# Rabbits in the house?



## GrowURown (Jul 5, 2010)

So, after much thinking this over, there is the potential that the rabbits could end up INSIDE.  The thoughts on this are as follows:

1) It is just the wife and I, we would need minimal rabbits as compared to a huge family (we are thinking for us 2 does and 1 buck would probabkly be plenty)

2) her family kept most things INSIDE when she was growing up - rabbits, guinea pigs, rats - they had a little zoo and the small furry stuff, well, each kid had something or several somethings in their room

3) daily cleaning of cages is obvious, but set up correctly not that time consuming 

4) we have a pretty big place for just 2 people, and a spare room that NEVER gets used by people - they could have it and be safe from the dogs and cats (they learned fast not to go in and I learned fast to keep the door shut - we have never lost a chick in there to a cat attack)

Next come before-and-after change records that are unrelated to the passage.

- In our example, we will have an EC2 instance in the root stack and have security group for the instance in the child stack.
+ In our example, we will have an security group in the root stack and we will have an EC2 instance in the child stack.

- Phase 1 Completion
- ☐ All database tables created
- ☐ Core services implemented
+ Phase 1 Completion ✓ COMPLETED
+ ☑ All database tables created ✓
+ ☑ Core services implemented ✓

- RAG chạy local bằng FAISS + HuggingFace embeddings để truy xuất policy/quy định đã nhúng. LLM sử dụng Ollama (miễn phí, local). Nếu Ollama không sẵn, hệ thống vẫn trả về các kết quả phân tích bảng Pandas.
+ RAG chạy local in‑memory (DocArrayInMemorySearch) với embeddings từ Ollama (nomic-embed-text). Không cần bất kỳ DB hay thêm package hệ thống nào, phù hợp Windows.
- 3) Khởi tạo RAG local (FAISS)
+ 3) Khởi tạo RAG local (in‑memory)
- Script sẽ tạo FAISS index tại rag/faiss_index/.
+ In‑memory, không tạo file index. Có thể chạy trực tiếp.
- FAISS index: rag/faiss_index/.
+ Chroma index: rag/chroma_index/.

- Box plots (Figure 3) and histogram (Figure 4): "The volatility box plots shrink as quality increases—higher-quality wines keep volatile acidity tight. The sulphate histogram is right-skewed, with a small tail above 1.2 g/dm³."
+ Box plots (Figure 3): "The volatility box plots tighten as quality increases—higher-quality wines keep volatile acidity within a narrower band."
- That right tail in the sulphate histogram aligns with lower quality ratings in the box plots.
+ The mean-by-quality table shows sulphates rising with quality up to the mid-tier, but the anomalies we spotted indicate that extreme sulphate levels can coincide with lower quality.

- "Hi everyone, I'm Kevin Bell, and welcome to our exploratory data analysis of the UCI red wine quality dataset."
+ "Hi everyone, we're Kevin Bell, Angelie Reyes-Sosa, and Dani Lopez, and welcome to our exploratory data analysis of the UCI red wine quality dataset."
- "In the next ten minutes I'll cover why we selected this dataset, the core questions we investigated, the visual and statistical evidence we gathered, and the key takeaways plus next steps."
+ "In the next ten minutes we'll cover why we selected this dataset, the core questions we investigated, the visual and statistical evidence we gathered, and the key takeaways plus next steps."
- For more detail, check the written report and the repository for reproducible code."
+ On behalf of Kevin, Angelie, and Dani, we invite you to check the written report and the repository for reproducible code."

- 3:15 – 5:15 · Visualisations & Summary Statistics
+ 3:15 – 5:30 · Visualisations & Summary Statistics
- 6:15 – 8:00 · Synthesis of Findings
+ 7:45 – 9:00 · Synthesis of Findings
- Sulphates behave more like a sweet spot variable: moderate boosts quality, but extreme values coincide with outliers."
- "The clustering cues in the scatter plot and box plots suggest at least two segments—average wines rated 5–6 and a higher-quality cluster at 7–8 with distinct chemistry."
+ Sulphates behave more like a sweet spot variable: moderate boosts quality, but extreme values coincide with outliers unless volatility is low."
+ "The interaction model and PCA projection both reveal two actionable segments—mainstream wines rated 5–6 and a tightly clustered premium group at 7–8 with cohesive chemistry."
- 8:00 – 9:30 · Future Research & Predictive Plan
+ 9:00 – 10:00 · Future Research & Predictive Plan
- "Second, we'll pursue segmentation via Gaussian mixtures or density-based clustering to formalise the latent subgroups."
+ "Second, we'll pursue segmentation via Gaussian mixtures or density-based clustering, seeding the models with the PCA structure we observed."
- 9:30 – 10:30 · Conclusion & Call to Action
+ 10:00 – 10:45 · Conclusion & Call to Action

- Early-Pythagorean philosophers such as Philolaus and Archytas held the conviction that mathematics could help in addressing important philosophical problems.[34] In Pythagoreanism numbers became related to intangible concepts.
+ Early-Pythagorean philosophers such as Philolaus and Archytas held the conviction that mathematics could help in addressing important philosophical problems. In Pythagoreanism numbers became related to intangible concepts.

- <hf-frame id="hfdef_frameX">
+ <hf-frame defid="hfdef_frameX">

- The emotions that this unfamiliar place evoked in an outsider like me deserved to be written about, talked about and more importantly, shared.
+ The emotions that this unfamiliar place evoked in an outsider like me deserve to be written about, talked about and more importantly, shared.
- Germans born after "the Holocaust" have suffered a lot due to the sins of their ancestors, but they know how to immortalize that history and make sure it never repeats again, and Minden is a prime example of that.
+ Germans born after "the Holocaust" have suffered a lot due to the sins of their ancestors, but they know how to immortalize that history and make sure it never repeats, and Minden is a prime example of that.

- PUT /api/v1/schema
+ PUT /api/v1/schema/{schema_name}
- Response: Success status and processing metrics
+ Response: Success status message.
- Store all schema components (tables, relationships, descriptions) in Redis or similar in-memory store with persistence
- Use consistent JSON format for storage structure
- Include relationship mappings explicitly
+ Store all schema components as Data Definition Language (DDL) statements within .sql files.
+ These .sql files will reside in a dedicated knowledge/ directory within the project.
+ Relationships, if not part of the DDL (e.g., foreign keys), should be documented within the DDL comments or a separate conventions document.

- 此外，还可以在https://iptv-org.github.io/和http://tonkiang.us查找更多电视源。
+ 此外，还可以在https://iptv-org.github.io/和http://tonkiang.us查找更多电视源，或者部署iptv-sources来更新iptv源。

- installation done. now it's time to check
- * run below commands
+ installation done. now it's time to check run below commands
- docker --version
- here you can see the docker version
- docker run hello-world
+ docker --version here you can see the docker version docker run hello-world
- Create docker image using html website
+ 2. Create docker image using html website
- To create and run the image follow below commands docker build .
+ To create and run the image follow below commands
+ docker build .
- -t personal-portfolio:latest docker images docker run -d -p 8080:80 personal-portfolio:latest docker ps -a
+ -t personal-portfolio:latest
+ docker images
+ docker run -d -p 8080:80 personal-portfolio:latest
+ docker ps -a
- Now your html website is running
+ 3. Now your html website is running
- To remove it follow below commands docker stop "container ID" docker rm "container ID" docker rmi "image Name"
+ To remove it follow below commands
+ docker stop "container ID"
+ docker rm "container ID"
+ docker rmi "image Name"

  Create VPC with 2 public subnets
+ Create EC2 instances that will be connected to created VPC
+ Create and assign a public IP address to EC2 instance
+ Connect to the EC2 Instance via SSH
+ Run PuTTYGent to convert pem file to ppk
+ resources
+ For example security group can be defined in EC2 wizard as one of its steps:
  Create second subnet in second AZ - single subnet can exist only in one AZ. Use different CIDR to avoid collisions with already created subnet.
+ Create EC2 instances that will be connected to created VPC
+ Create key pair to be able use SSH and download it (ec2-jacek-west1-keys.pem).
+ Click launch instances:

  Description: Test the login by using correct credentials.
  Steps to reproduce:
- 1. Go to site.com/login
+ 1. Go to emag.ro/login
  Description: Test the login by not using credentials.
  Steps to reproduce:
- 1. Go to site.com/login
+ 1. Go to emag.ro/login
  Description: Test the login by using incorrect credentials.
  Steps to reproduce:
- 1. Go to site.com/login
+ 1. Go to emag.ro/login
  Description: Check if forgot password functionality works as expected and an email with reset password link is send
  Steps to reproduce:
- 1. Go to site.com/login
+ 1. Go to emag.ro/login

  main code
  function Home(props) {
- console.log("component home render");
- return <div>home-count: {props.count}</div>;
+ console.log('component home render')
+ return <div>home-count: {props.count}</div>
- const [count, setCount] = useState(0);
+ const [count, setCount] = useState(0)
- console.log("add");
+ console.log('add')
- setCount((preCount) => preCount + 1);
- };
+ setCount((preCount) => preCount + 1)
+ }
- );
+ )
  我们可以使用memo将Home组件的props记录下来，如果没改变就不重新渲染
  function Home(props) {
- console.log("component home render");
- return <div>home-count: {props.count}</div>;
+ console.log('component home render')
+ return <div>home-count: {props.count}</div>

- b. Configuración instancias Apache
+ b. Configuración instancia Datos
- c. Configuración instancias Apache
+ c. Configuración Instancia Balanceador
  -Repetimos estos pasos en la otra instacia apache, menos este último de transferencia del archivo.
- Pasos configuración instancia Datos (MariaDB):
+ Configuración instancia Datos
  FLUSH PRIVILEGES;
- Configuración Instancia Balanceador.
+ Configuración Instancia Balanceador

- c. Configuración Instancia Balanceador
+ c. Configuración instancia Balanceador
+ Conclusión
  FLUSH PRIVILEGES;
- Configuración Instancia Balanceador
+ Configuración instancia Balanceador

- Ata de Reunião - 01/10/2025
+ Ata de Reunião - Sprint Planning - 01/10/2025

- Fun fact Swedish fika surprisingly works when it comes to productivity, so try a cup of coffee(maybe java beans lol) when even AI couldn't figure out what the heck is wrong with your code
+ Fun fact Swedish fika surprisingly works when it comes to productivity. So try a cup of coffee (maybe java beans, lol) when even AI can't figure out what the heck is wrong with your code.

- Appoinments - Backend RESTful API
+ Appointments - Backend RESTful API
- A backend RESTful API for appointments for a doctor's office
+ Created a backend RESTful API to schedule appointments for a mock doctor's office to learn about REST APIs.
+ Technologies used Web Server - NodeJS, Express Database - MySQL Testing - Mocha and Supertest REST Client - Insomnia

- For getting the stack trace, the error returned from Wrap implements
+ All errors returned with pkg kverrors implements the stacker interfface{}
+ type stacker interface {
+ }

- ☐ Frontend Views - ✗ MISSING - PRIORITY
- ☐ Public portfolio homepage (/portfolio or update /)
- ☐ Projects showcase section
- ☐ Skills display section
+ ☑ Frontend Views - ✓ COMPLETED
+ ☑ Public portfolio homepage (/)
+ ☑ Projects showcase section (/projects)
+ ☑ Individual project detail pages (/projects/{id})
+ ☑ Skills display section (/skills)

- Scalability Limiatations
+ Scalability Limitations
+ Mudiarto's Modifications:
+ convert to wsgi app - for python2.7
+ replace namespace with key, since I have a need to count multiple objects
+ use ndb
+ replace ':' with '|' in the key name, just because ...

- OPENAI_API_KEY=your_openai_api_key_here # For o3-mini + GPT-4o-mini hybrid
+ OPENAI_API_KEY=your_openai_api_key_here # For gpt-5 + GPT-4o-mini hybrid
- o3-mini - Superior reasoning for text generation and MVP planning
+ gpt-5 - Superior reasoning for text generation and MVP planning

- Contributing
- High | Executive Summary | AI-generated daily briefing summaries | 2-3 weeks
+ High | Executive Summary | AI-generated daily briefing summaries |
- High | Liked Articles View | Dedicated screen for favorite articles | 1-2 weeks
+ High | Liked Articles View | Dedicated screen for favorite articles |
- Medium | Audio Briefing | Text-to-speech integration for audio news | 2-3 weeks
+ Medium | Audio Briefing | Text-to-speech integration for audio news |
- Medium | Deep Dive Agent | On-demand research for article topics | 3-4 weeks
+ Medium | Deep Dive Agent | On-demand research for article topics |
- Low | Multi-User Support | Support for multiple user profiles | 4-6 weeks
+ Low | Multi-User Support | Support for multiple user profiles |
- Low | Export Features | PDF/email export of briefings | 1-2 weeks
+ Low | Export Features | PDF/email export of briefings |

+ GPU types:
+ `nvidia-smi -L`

5) inside, they would be safe from EVERYTHING and much more easily climate controlled than an outside set up would be

6) NO GARAGE - so yes, inside the house.  NOT roaming the room, but in nice cages.  In my minds eye I can see it set up already.

I know some people have trained pet rabbits as house rabbits, but has anyone raised meat rabbits in the house?  Like I said, this will be totally SMALL scale - we ain't talking about a room packed wall to wall with rabbits.  Just enough to get a few litters here or there for consumption without the worry of the outdoor predators or the crazy Texas weather being an issue.  It is an 8 X 10 tile floored bedroom, the ventilation works POORLY (doesn't blow hard or create a big draft but keeps it comfortable) My wife usually broods the chickens in there once or twice a year when she hatches them, has her incubator in there, but that could be moved when the time comes.  Just saying - if her chicks can survive and it keeps the house mostly dust free, then I think rabbits would be comfortable as well.  Anyone? opinions? thoughts? Its always appreciated! Is this a crazy thought or a realistic one?


----------



## Bunnylady (Jul 5, 2010)

I'm not sure you have fully grasped the amount of waste generated by a doe and her  litter, and the resulting smell. I'm afraid you'd probably have to clean the cages _hourly_ to keep your whole house from smelling like a rabbitry! I don't have full-fledged meat breeds, the closest I get is Harlequins (at 6-9 lbs, a bit on the small side). I've never been curious enough to actually measure the volumn of a poop pile, but I can tell you, there's a considerable amount. As far as the liquid side of things, before I got a watering system, I used bottles like everyone else. A doe and her litter could get through the better part of a gallon of water a day. That's a lot of wet shavings! Baby bunnies pee in the nest box (sometimes does do too - grrr!) and that can get pretty rank.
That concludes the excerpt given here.